Next, we want to fill the map, depending on the election results in each county.  scgeo calls the county NAME, whilst scdata calls it County.

# Merging our dataframes

In [None]:
# Make sure county names are in the same format in both files
str(scgeo$County)
str(scdata$County)

In [None]:
# Order each data set by county name
scgeo <- scgeo[order(scgeo$County),]
scdata <- scdata[order(scdata$County),]

# Are the two county columns identical now?
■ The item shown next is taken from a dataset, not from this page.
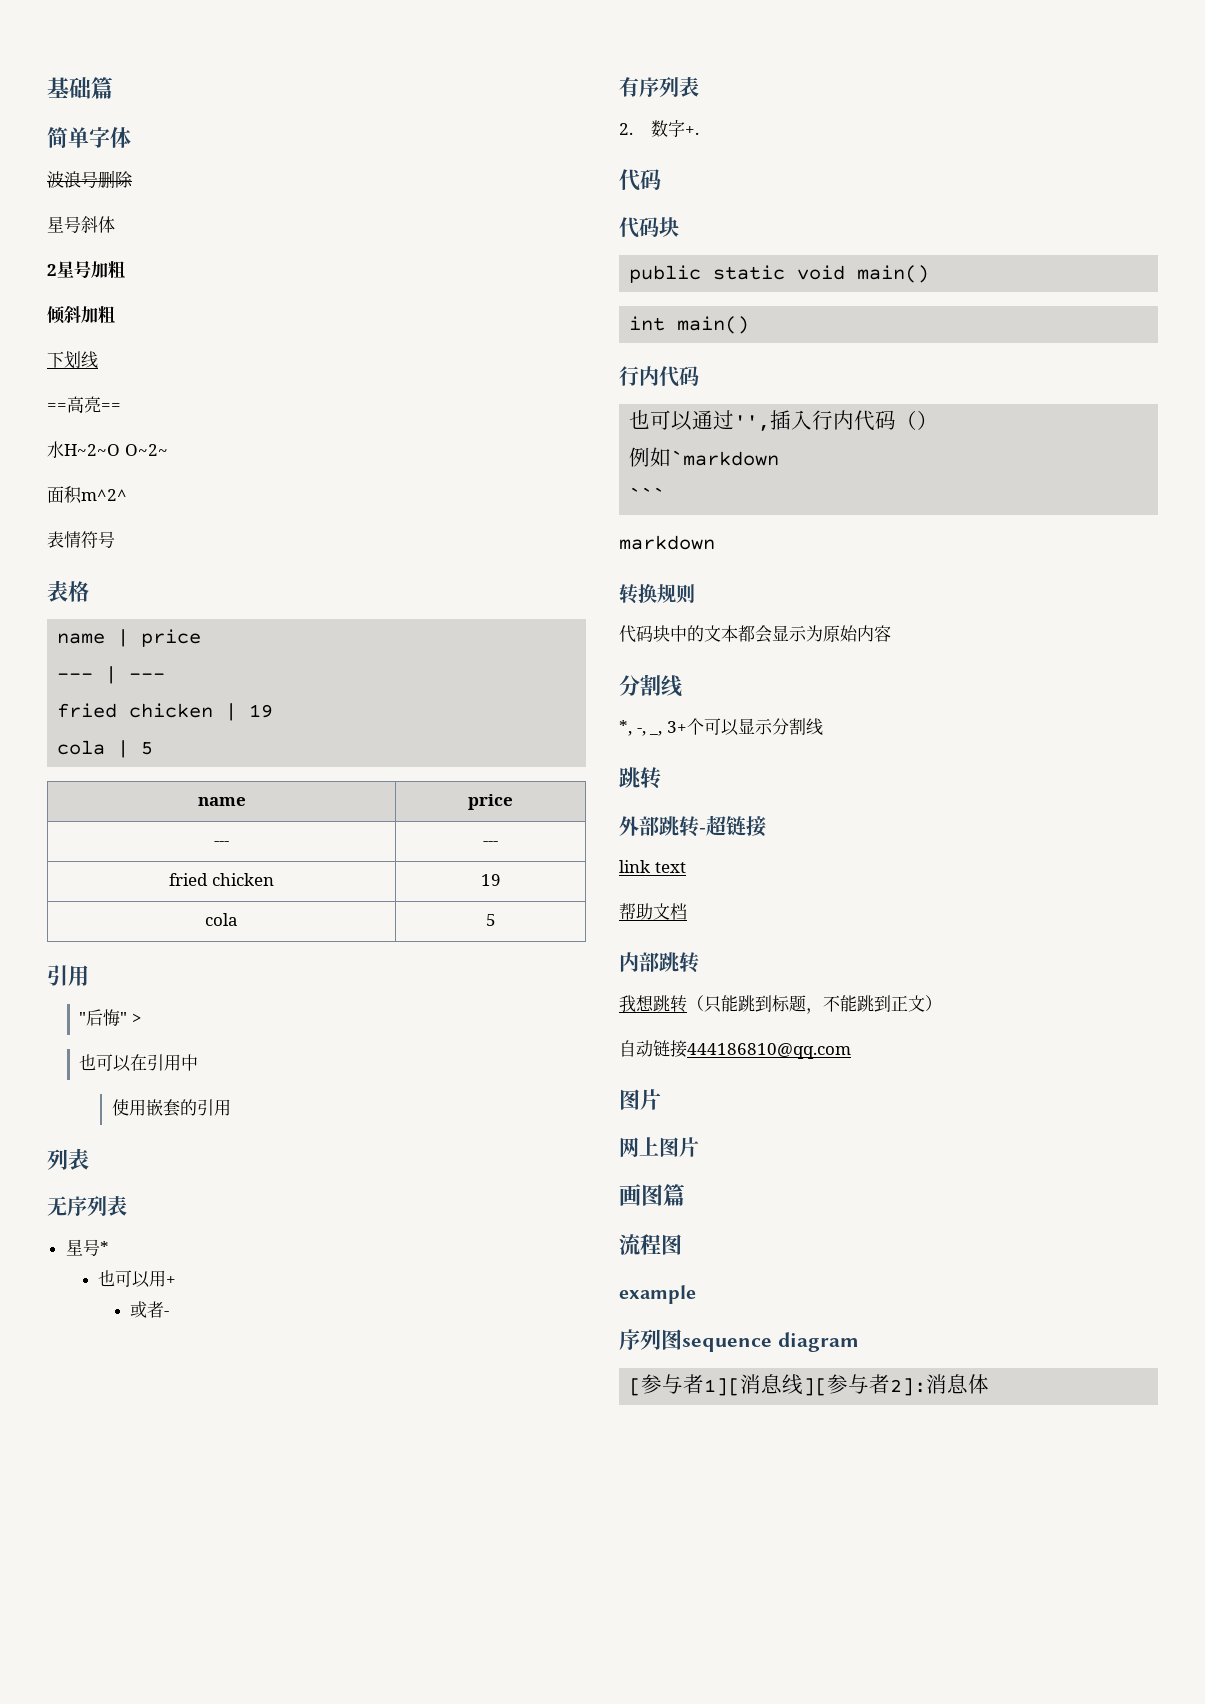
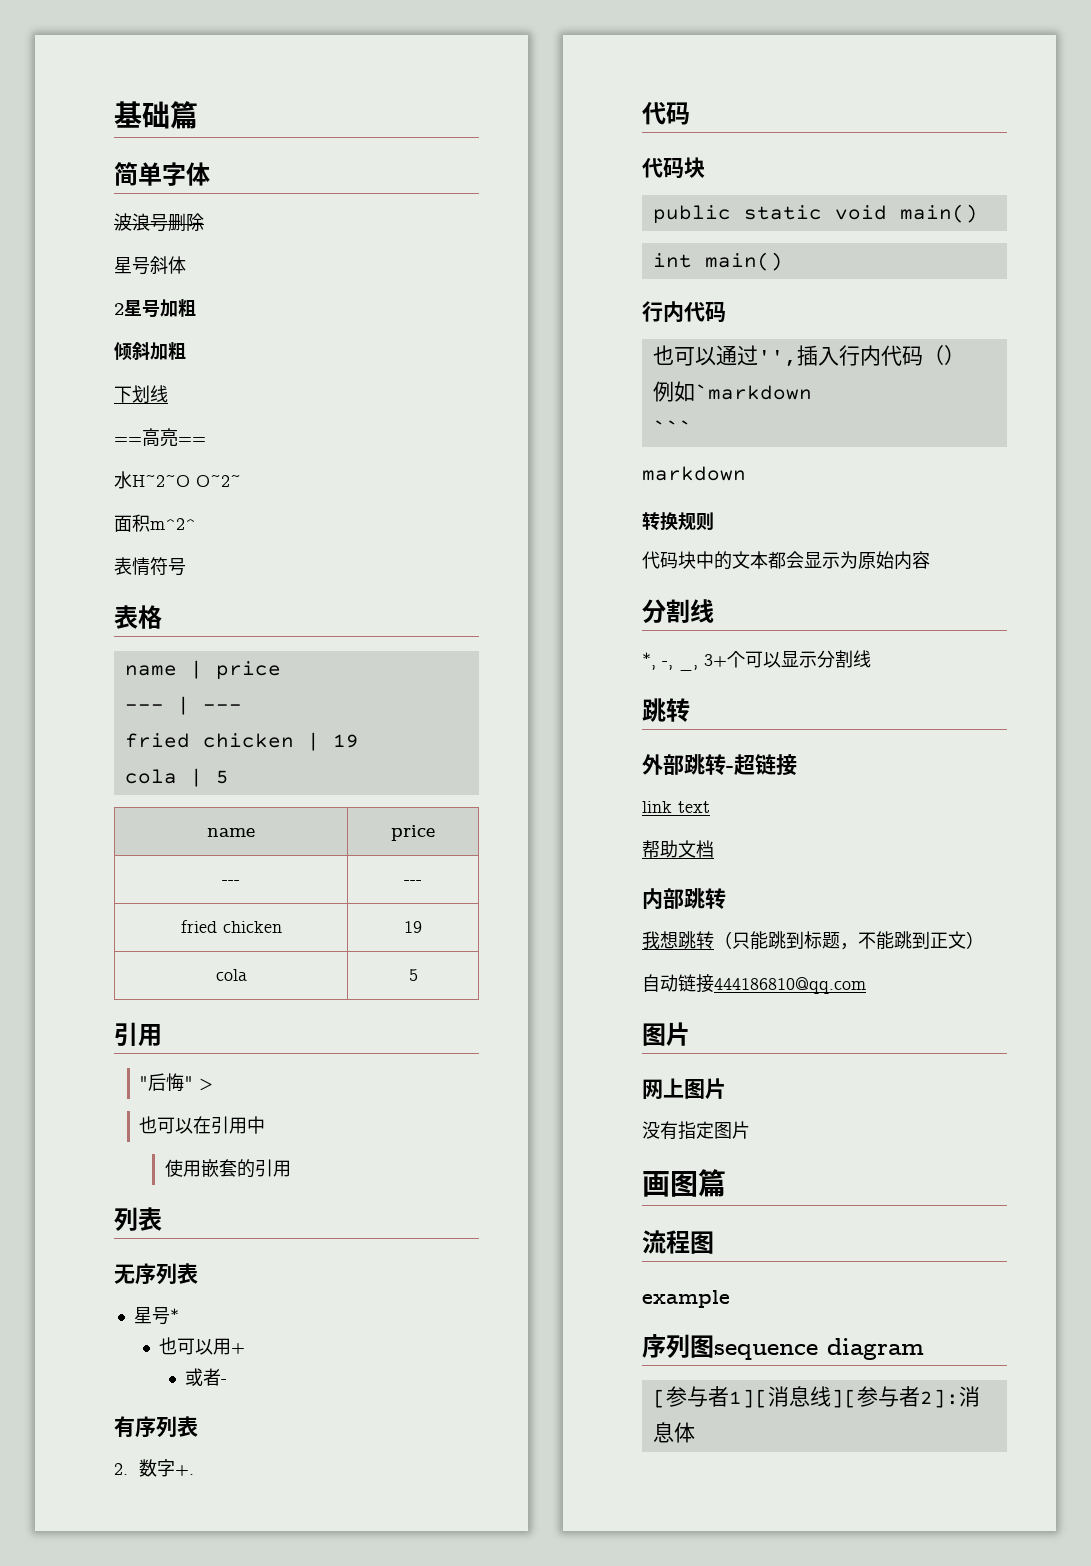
(699, 1147) none -> [642,1121,750,1140] // 没有指定图片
They should be:
identical(scgeo$County,scdata$County )

In [None]:
# Merge data to associate the election data (nhdata) with the spatial polygon dataframe
scmap <- merge(scgeo, scdata, by.x="County", by.y="County")
# See the new data structure with
str(scmap)

##Creating a static map

In [None]:
# Quick and easy maps as static images with tmap's qtm() function:
qtm(scmap, text="County", "TrumpMarginVotes")

In [None]:
# For more control over look and feel, use the tm_shape() function:
scstaticmap <-tm_shape(scmap) +
  tm_fill("TrumpMarginVotes", title="Trump Margin, Total Votes", palette = "PRGn")+
  tm_borders(alpha=.5) +
  tm_text("County",size=0.8) +
  tm_style("classic")
scstaticmap

In [None]:

# save the map to a jpg file:
tmap_save(scstaticmap, filename="scgopprimary.jpg")

## Creating an interactive map

#### Step 6: Create palette and pop-ups for interactive map
The next map we'll create will let users click to see underlying data as well as switch between maps,using RStudio's Leaflet package that gives an R front-end to the open-source JavaScript Leaflet mapping library.  This uses OpenStreetMap, polygons and longitude and latitude.

For a Leaflet map, there are two extra things we'll want to create in addition to the data we already have: 
 - a color palette and 
 - pop-up window contents.

For palette, we specify the data range we're mapping and what kind of color palette we want — both the particular colors and the type of color scale. 

There are four built-in types:

 - colorNumeric is for a continuous range of colors from low to high, so you might go from a very pale blue all the way to a deep dark blue, with many gradations in between.
 - colorBin maps a set of numerical data to a set of discrete bins, either defined by exact breaks or specific number of bins — things like "low," "medium" and "high".
 - colorQuantile maps numerical data into groups where each group (quantile) has the same number of records — often used for income levels, such as bottom 20%, next-lowest 20% and so on.
 - colorFactor is for non-numerical categories where no numerical value makes sense, such as countries in Europe that are part of the Eurozone and those that aren't.
 
 For more info on mapping with Leaflet, visit https://bookdown.org/nicohahn/making_maps_with_r5/docs/leaflet.html

 

In [None]:
# Next up: Code for a basic interactive map, this time for Rubio percentages in SC

# Create a palette
rubioPalette <- colorNumeric(palette = "Reds", domain=scmap$RubioPct)

In [None]:
# and a pop-up window
#library(scales)
scpopup <- paste0("<b>County: ", 
                  scmap$NAME, 
                  "</b><br />Trump ", 
                  percent(scmap$TrumpPct), " - Rubio ", 
                  percent(scmap$RubioPct))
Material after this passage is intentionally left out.